◆ PROBLEM STATEMENT ◆
Write out the whole listing exactly as it stands.

-------

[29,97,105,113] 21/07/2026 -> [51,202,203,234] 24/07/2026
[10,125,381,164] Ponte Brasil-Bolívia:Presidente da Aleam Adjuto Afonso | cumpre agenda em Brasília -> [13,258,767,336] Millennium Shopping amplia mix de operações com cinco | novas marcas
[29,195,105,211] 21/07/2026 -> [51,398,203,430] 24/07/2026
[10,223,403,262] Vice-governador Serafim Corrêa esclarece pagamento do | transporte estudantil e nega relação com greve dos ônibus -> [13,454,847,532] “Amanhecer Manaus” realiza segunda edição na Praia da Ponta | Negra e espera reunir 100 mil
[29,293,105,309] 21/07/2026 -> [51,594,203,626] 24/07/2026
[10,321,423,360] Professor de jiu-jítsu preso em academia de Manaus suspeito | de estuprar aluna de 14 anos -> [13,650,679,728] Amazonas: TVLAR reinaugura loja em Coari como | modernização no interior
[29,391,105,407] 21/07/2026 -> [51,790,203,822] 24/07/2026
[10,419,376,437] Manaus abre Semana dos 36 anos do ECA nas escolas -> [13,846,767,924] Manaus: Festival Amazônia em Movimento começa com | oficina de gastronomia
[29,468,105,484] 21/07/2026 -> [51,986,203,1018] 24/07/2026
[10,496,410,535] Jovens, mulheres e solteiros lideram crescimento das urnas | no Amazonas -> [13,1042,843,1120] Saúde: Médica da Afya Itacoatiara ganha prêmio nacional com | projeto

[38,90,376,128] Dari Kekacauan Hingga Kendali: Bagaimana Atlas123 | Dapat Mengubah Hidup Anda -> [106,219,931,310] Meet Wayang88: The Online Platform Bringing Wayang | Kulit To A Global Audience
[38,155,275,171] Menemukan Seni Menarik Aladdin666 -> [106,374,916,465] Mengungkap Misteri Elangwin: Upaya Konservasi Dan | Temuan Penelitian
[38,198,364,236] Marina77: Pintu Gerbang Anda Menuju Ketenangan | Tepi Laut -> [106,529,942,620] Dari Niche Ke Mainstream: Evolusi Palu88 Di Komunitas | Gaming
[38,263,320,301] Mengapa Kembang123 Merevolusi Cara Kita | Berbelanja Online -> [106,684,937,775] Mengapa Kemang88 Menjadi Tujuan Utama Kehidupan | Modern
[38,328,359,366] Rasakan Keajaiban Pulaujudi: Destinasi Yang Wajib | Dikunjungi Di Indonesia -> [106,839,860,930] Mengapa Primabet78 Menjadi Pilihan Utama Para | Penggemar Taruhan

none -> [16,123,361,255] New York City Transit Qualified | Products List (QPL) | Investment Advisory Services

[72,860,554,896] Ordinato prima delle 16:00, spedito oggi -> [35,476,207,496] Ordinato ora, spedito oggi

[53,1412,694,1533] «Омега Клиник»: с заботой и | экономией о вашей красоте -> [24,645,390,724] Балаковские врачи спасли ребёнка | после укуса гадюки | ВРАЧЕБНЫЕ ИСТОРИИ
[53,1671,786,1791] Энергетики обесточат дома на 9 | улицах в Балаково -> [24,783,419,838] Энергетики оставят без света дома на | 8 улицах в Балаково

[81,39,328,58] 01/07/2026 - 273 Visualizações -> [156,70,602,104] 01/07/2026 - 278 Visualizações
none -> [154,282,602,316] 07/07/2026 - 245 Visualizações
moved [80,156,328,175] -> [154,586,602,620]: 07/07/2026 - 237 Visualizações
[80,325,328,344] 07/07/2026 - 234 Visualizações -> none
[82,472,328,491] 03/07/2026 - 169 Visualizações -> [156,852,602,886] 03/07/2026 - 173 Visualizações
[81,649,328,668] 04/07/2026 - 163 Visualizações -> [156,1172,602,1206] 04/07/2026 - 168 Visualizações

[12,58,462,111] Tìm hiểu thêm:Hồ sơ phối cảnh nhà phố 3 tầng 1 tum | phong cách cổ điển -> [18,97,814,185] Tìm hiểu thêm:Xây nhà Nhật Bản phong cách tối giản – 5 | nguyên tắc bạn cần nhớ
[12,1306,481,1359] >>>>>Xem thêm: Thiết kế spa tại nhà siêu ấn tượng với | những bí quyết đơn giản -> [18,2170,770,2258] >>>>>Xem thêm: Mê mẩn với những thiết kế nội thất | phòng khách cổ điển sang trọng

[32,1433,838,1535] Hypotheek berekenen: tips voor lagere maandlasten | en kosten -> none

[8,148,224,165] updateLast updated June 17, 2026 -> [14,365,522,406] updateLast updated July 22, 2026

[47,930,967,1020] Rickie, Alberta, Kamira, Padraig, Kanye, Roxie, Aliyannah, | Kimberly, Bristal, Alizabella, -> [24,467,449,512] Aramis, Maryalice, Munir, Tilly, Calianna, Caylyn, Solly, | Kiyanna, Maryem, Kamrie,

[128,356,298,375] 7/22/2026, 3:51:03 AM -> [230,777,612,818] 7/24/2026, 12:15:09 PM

-------

◆ TASK OUTPUT ◆
[29,97,105,113] 21/07/2026 -> [51,202,203,234] 24/07/2026
[10,125,381,164] Ponte Brasil-Bolívia:Presidente da Aleam Adjuto Afonso | cumpre agenda em Brasília -> [13,258,767,336] Millennium Shopping amplia mix de operações com cinco | novas marcas
[29,195,105,211] 21/07/2026 -> [51,398,203,430] 24/07/2026
[10,223,403,262] Vice-governador Serafim Corrêa esclarece pagamento do | transporte estudantil e nega relação com greve dos ônibus -> [13,454,847,532] “Amanhecer Manaus” realiza segunda edição na Praia da Ponta | Negra e espera reunir 100 mil
[29,293,105,309] 21/07/2026 -> [51,594,203,626] 24/07/2026
[10,321,423,360] Professor de jiu-jítsu preso em academia de Manaus suspeito | de estuprar aluna de 14 anos -> [13,650,679,728] Amazonas: TVLAR reinaugura loja em Coari como | modernização no interior
[29,391,105,407] 21/07/2026 -> [51,790,203,822] 24/07/2026
[10,419,376,437] Manaus abre Semana dos 36 anos do ECA nas escolas -> [13,846,767,924] Manaus: Festival Amazônia em Movimento começa com | oficina de gastronomia
[29,468,105,484] 21/07/2026 -> [51,986,203,1018] 24/07/2026
[10,496,410,535] Jovens, mulheres e solteiros lideram crescimento das urnas | no Amazonas -> [13,1042,843,1120] Saúde: Médica da Afya Itacoatiara ganha prêmio nacional com | projeto

[38,90,376,128] Dari Kekacauan Hingga Kendali: Bagaimana Atlas123 | Dapat Mengubah Hidup Anda -> [106,219,931,310] Meet Wayang88: The Online Platform Bringing Wayang | Kulit To A Global Audience
[38,155,275,171] Menemukan Seni Menarik Aladdin666 -> [106,374,916,465] Mengungkap Misteri Elangwin: Upaya Konservasi Dan | Temuan Penelitian
[38,198,364,236] Marina77: Pintu Gerbang Anda Menuju Ketenangan | Tepi Laut -> [106,529,942,620] Dari Niche Ke Mainstream: Evolusi Palu88 Di Komunitas | Gaming
[38,263,320,301] Mengapa Kembang123 Merevolusi Cara Kita | Berbelanja Online -> [106,684,937,775] Mengapa Kemang88 Menjadi Tujuan Utama Kehidupan | Modern
[38,328,359,366] Rasakan Keajaiban Pulaujudi: Destinasi Yang Wajib | Dikunjungi Di Indonesia -> [106,839,860,930] Mengapa Primabet78 Menjadi Pilihan Utama Para | Penggemar Taruhan

none -> [16,123,361,255] New York City Transit Qualified | Products List (QPL) | Investment Advisory Services

[72,860,554,896] Ordinato prima delle 16:00, spedito oggi -> [35,476,207,496] Ordinato ora, spedito oggi

[53,1412,694,1533] «Омега Клиник»: с заботой и | экономией о вашей красоте -> [24,645,390,724] Балаковские врачи спасли ребёнка | после укуса гадюки | ВРАЧЕБНЫЕ ИСТОРИИ
[53,1671,786,1791] Энергетики обесточат дома на 9 | улицах в Балаково -> [24,783,419,838] Энергетики оставят без света дома на | 8 улицах в Балаково

[81,39,328,58] 01/07/2026 - 273 Visualizações -> [156,70,602,104] 01/07/2026 - 278 Visualizações
none -> [154,282,602,316] 07/07/2026 - 245 Visualizações
moved [80,156,328,175] -> [154,586,602,620]: 07/07/2026 - 237 Visualizações
[80,325,328,344] 07/07/2026 - 234 Visualizações -> none
[82,472,328,491] 03/07/2026 - 169 Visualizações -> [156,852,602,886] 03/07/2026 - 173 Visualizações
[81,649,328,668] 04/07/2026 - 163 Visualizações -> [156,1172,602,1206] 04/07/2026 - 168 Visualizações

[12,58,462,111] Tìm hiểu thêm:Hồ sơ phối cảnh nhà phố 3 tầng 1 tum | phong cách cổ điển -> [18,97,814,185] Tìm hiểu thêm:Xây nhà Nhật Bản phong cách tối giản – 5 | nguyên tắc bạn cần nhớ
[12,1306,481,1359] >>>>>Xem thêm: Thiết kế spa tại nhà siêu ấn tượng với | những bí quyết đơn giản -> [18,2170,770,2258] >>>>>Xem thêm: Mê mẩn với những thiết kế nội thất | phòng khách cổ điển sang trọng

[32,1433,838,1535] Hypotheek berekenen: tips voor lagere maandlasten | en kosten -> none

[8,148,224,165] updateLast updated June 17, 2026 -> [14,365,522,406] updateLast updated July 22, 2026

[47,930,967,1020] Rickie, Alberta, Kamira, Padraig, Kanye, Roxie, Aliyannah, | Kimberly, Bristal, Alizabella, -> [24,467,449,512] Aramis, Maryalice, Munir, Tilly, Calianna, Caylyn, Solly, | Kiyanna, Maryem, Kamrie,

[128,356,298,375] 7/22/2026, 3:51:03 AM -> [230,777,612,818] 7/24/2026, 12:15:09 PM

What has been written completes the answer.